Phil Heatley is adament he didn’t resign for misusing his ministerial credit card. He says the problem is that he signed off on a claim for beverage and food (a claim that incidentally was against the rules, but that’s by the by) but he didn’t, in fact, buy any food. He claims that he sees that as a resigning offence. Come on, pull the other one. ‘Food and beverages’ is a category that covers booze. The expense falls in that category. No minister is going to resign for describing a trivial expense in a perfectly legitimate, or at worst trivially inaccurate, way.
And Heatley and John Key have conflicting stories about how this ‘issue’ was discovered – Heatley says he found it, Key says a reporter brought it to his office.
There’s clearly something else at play. But I don’t think this was planned by the National hierarchy. Key would not have flown to Christchurch only to suddenly turn around and fly back if he had expected Heatley to resign.
That very strongly suggests that as of last night and early in the morning Key didn’t think Heatley was resigning.
I think we need to look at Heatley’s performance. His press conference was clearly being managed by the hierarchy. Heatley isn’t a good liar and throughout the four minute press conference, until Chris Tremain and Simon Power held him by the shoulder and bundled him out the door, I got the overwhelming impression that Heatley was lying and he knew it. Heatley looked like a condemned man at a show trial, reading the false confession his executioners had prepared for him.
But if Heatley was going to be forced to resign because of some other reason why didn’t he either admit that reason or, given the Nats’ love of secrecy, simply claim he was resigning over his misuse of the ministerial credit card?
I think this is where we get to the heart of the issue. If Heatley has resigned because of what is essentially his theft of taxpayer money for private use with his ministerial credit card, then Brownlee would be on the chopping block for the same behaviour, and Brownlee is like English – too important to lose.
So here’s my theory. Heatley, tender soul that he is, agonised over the ministerial card issue and decided to do what would be expected in similar circumstances in a business and what would have been automatic not so long ago for a minister – he decided to resign.
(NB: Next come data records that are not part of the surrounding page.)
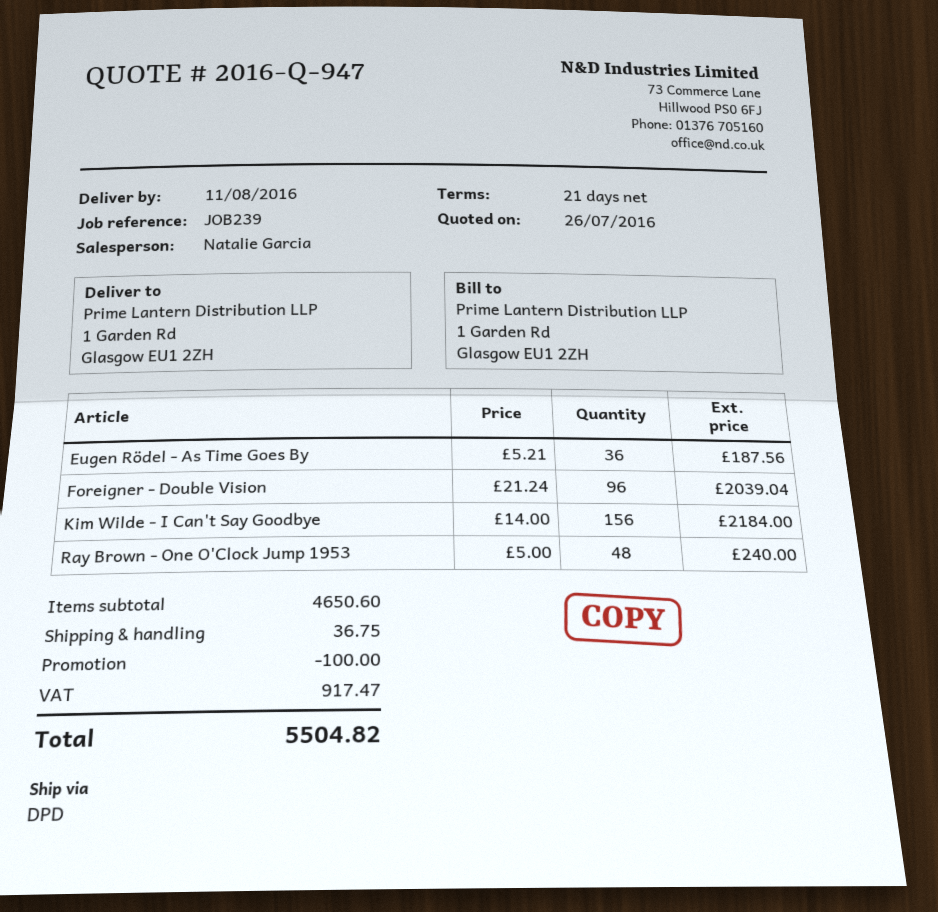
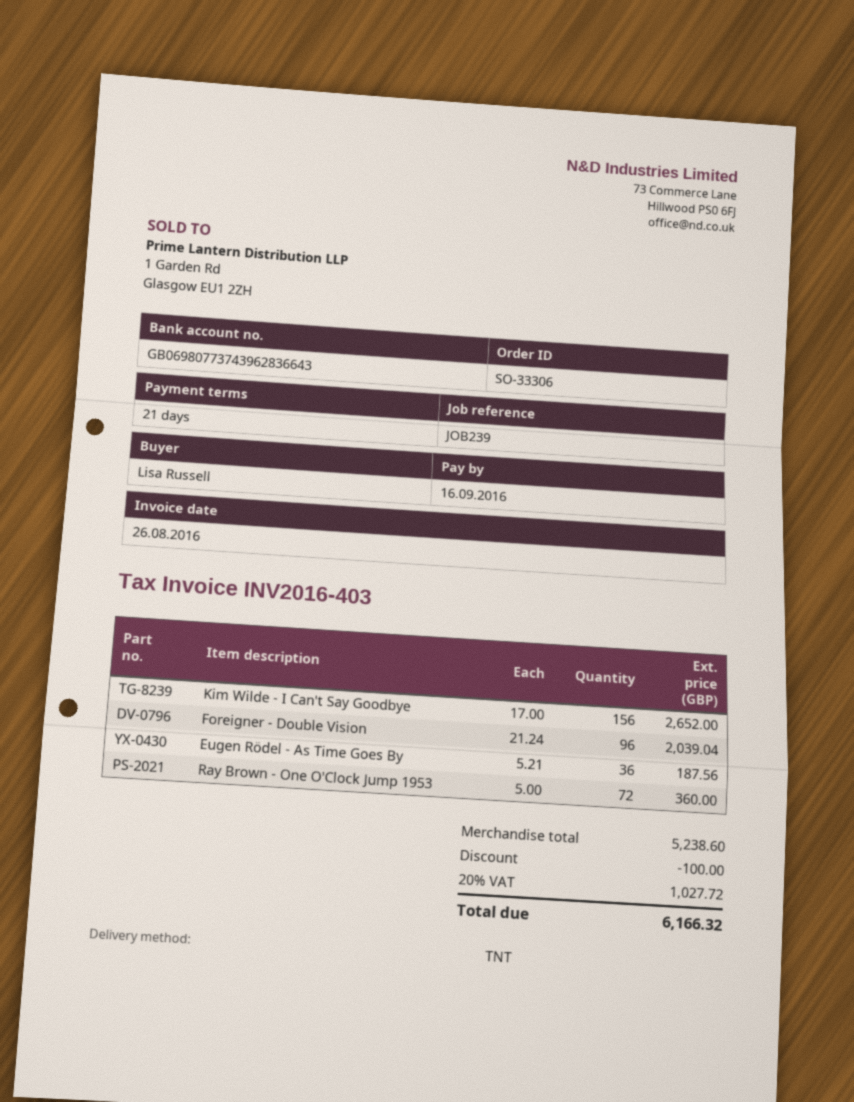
shipping method: DPD -> TNT
Kim Wilde - I Can't Say Goodbye: 156 x 14.00 = 2184.00 -> 156 x 17.00 = 2652.00
Ray Brown - One O'Clock Jump 1953: 48 x 5.00 = 240.00 -> 72 x 5.00 = 360.00
subtotal: 4650.60 -> 5238.60
shipping: 36.75 -> none
tax: 917.47 -> 1027.72
total: 5504.82 -> 6166.32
The problem from National’s perspective with that was that Brownlee would be under serious pressure to resign too. Initially, on Wednesday night, Key tried to talk Heatley out of it and had a three hour crisis meeting with Bill English. Thinking it was under control, Key went to Christchurch.
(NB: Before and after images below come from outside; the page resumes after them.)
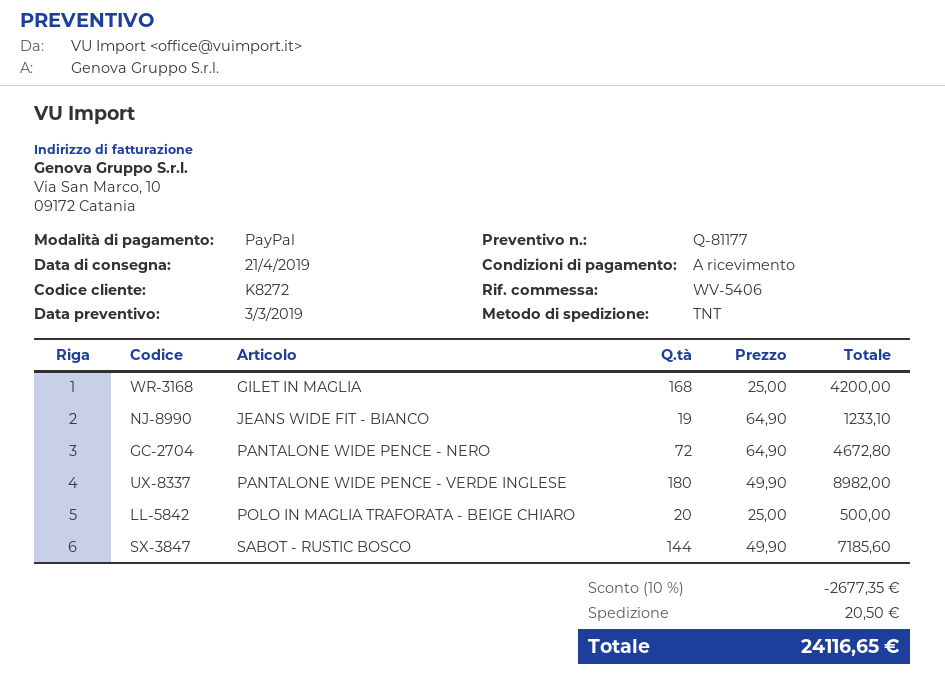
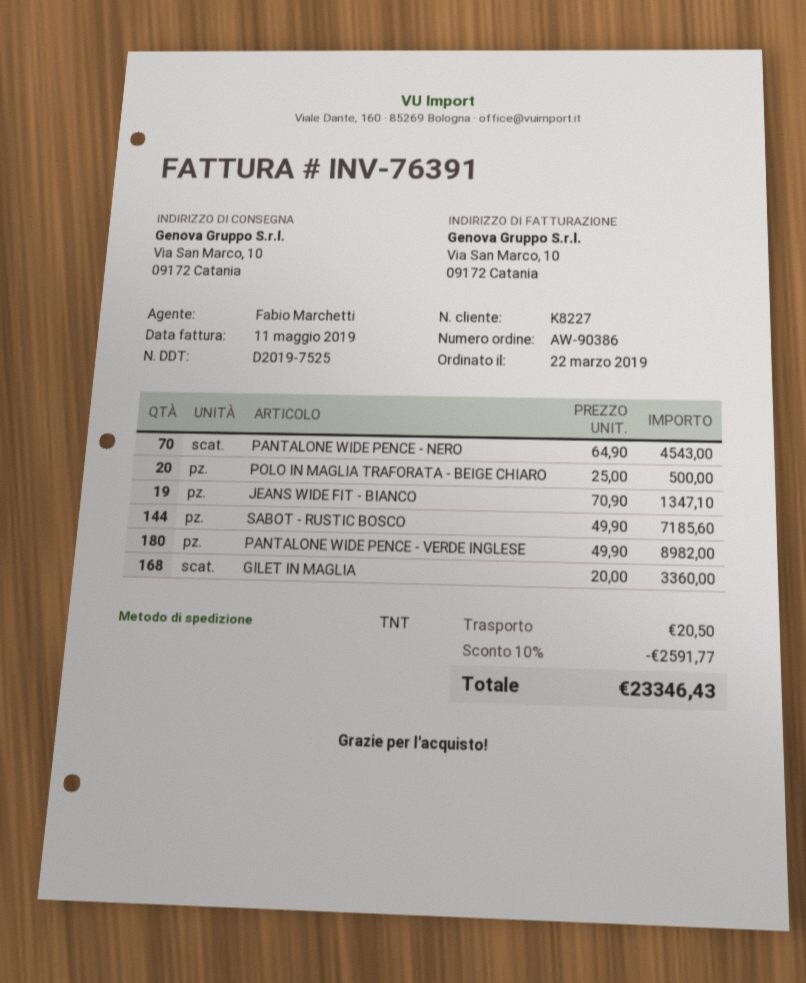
customer number: K8272 -> K8227
GILET IN MAGLIA: 168 x 25.00 = 4200.00 -> 168 x 20.00 = 3360.00
JEANS WIDE FIT - BIANCO: 19 x 64.90 = 1233.10 -> 19 x 70.90 = 1347.10
PANTALONE WIDE PENCE - NERO: 72 x 64.90 = 4672.80 -> 70 x 64.90 = 4543.00
discount: 10% = 2677.35 -> 10% = 2591.77
total: 24116.65 -> 23346.43

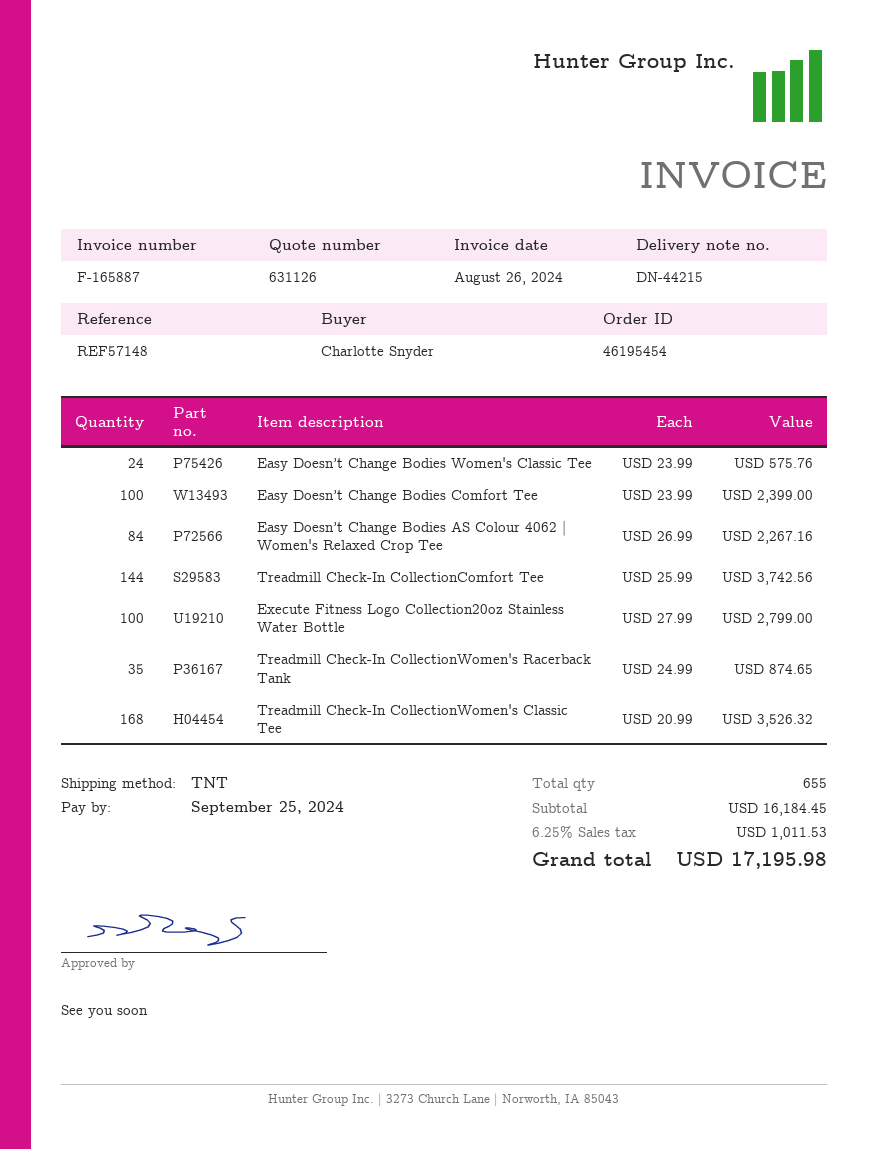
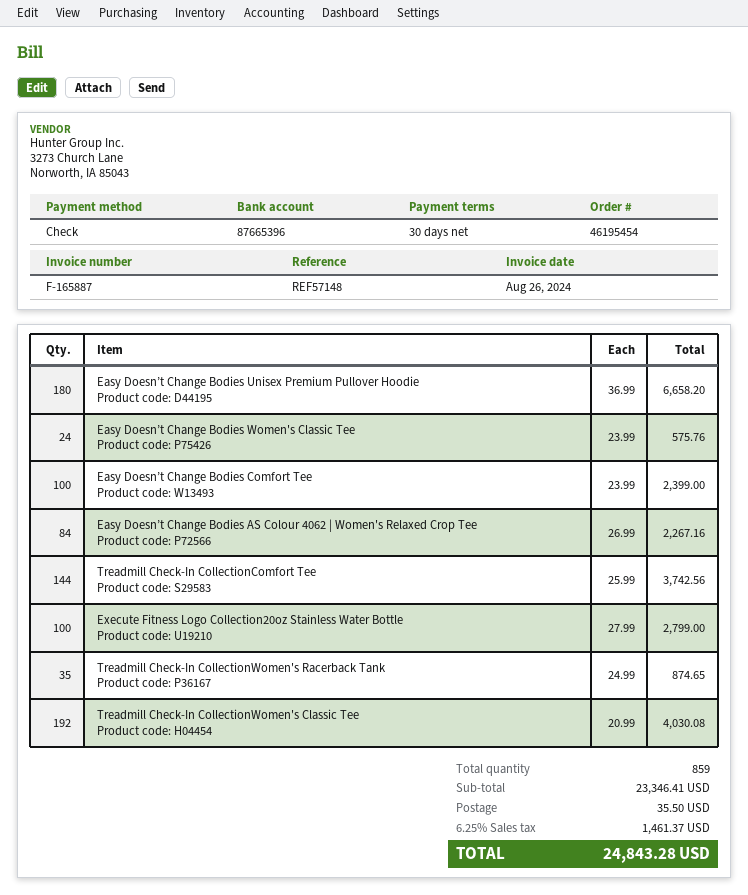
Treadmill Check-In CollectionWomen's Classic Tee: 168 x 20.99 = 3526.32 -> 192 x 20.99 = 4030.08
Easy Doesn’t Change Bodies Unisex Premium Pullover Hoodie: none -> 180 x 36.99 = 6658.20
total quantity: 655 -> 859
subtotal: 16184.45 -> 23346.41
shipping: none -> 35.50
tax: 6.25% = 1011.53 -> 6.25% = 1461.37
total: 17195.98 -> 24843.28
But then Heatley decided he wanted to resign after all. What National needed was a reason for Heatley to resign that wasn’t the misuse of the credit cards, something that wouldn’t implicate Brownlee. And so we got the farce we saw yesterday. I think the whole thing over the receipt and maybe even getting the Auditor-General to investigate his other expenses is a distraction.
That’s my theory, anyway. Any other ideas?
Labour will have to pursue this to dig out the truth. Because, as with Richard Worth, it’s clear that National has no intention of being open with the public.
On that note, the Right is desperately spinning this as some example of high standards. What a laugh. It’s not a high standard to resign for not doing anything wrong, it’s a farce. If this is the bar then most of the Cabinet should be gone for actual sackable offences:
Of course, the only ones who have gone are Richard Worth for reasons Key won’t tell us and Heatley under an obviously false pretext.
No, we didn’t see a new and bizarre age of ministerial standards yesterday. We saw a cover-up.
The whole Heatley affair stinks of something very bad.
The immediate resignation makes one wonder what he did not want bought out. The swift Tory sleaze machines quick reaction trying to put Goff in a bad situation spells out that something big is being covered up.Both Key and Brownlee look very uncomfortable over this strange episode .
The other aspect of all this is how much longer are the public going to accept this governments sleazy actions. We’ve had rent rorts , share ownership cover ups ,” The Worth” affair ,on and on it goes , how much longer can smilling Key fool the people .
The headlines are saying it now. “Heatly repeatedly warned about spending” so there must be more to it. More spending.
It’s sad that there are still some politicians out there that have that “If I keep quiet then hopefuly no one will find out, but when they do I just plead ignorance” mentality.
I agree with some commentators on this page that it most likely goes back through previous governments too, not just this lot.
Question: Do Heatley’s high standards only kick in when he’s caught out? Or does his moral compass need boxing?